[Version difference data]
>>

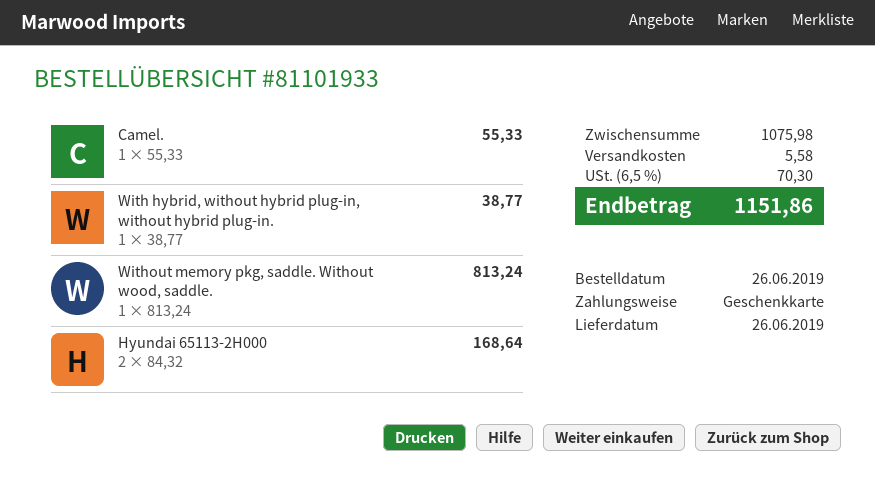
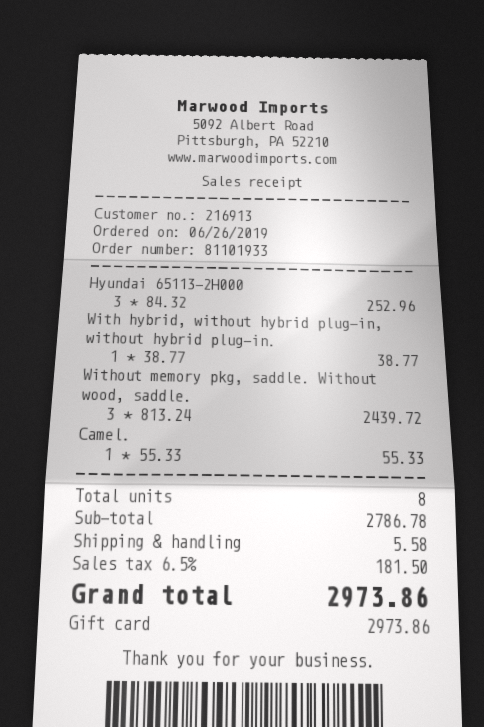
Without memory pkg, saddle. Without wood, saddle.: 1 x 813.24 = 813.24 -> 3 x 813.24 = 2439.72
Hyundai 65113-2H000: 2 x 84.32 = 168.64 -> 3 x 84.32 = 252.96
subtotal: 1075.98 -> 2786.78
tax: 6.5% = 70.30 -> 6.5% = 181.50
total: 1151.86 -> 2973.86

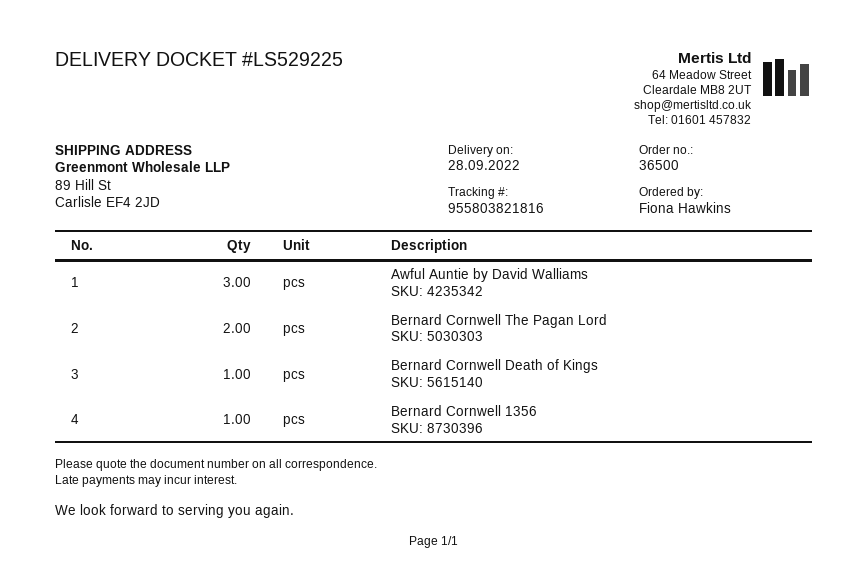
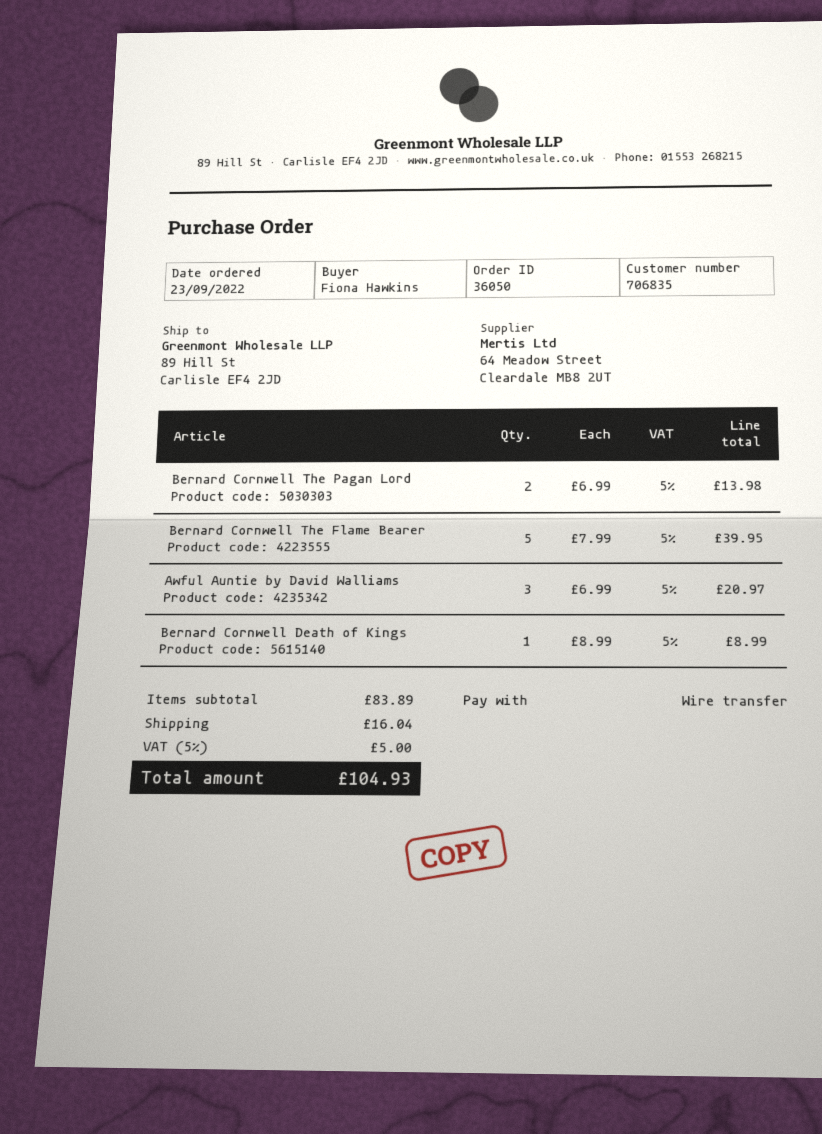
order number: 36500 -> 36050
Bernard Cornwell 1356: 1 -> none
Bernard Cornwell The Flame Bearer: none -> 5

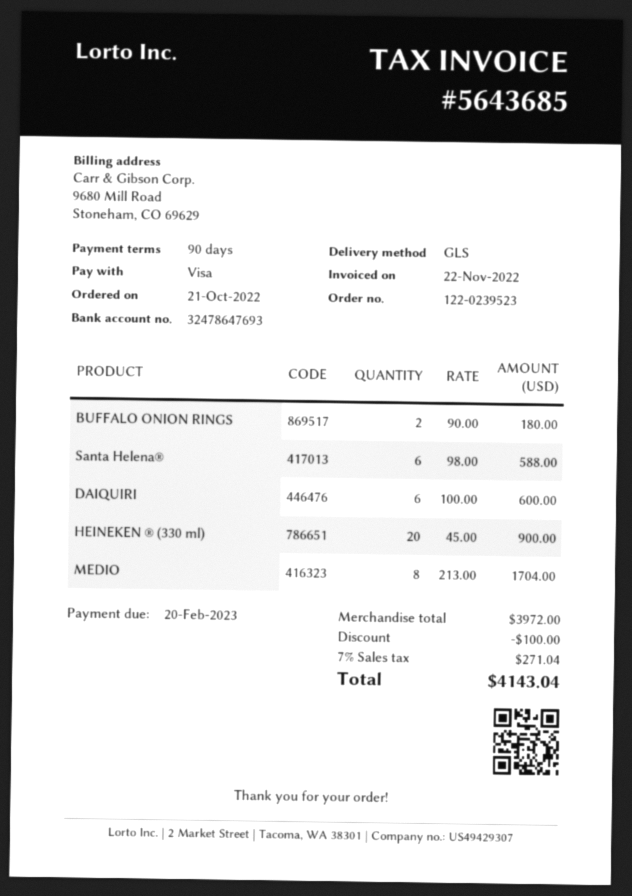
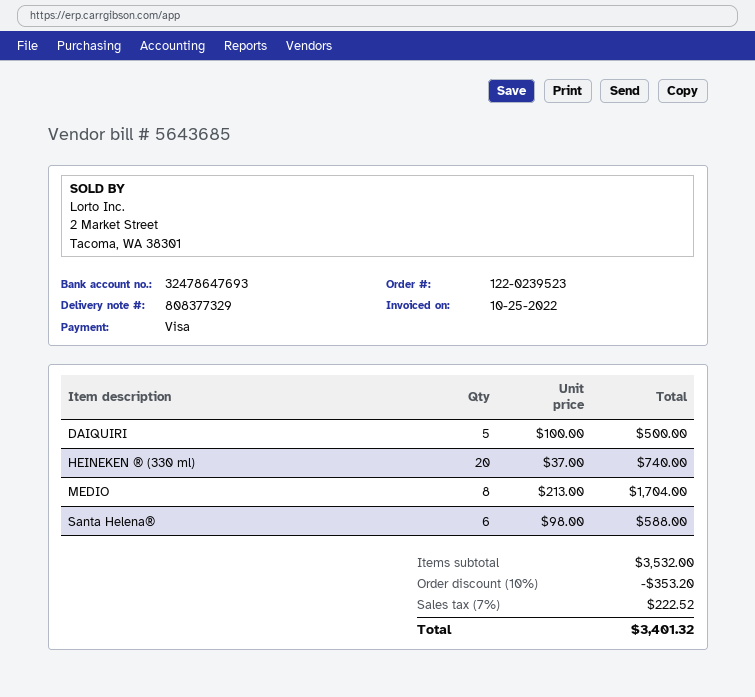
invoice date: 2022-11-22 -> 2022-10-25
BUFFALO ONION RINGS: 2 x 90.00 = 180.00 -> none
DAIQUIRI: 6 x 100.00 = 600.00 -> 5 x 100.00 = 500.00
HEINEKEN ® (330 ml): 20 x 45.00 = 900.00 -> 20 x 37.00 = 740.00
subtotal: 3972.00 -> 3532.00
discount: 100.00 -> 353.20
tax: 7% = 271.04 -> 7% = 222.52
total: 4143.04 -> 3401.32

<<

● Exercise objective: Each line from the one holding "BUFFALO ONION RINGS: 2" to the end of the data above goes into the answer exactly as written, and no other line does.

● Solution to the exercise:
BUFFALO ONION RINGS: 2 x 90.00 = 180.00 -> none
DAIQUIRI: 6 x 100.00 = 600.00 -> 5 x 100.00 = 500.00
HEINEKEN ® (330 ml): 20 x 45.00 = 900.00 -> 20 x 37.00 = 740.00
subtotal: 3972.00 -> 3532.00
discount: 100.00 -> 353.20
tax: 7% = 271.04 -> 7% = 222.52
total: 4143.04 -> 3401.32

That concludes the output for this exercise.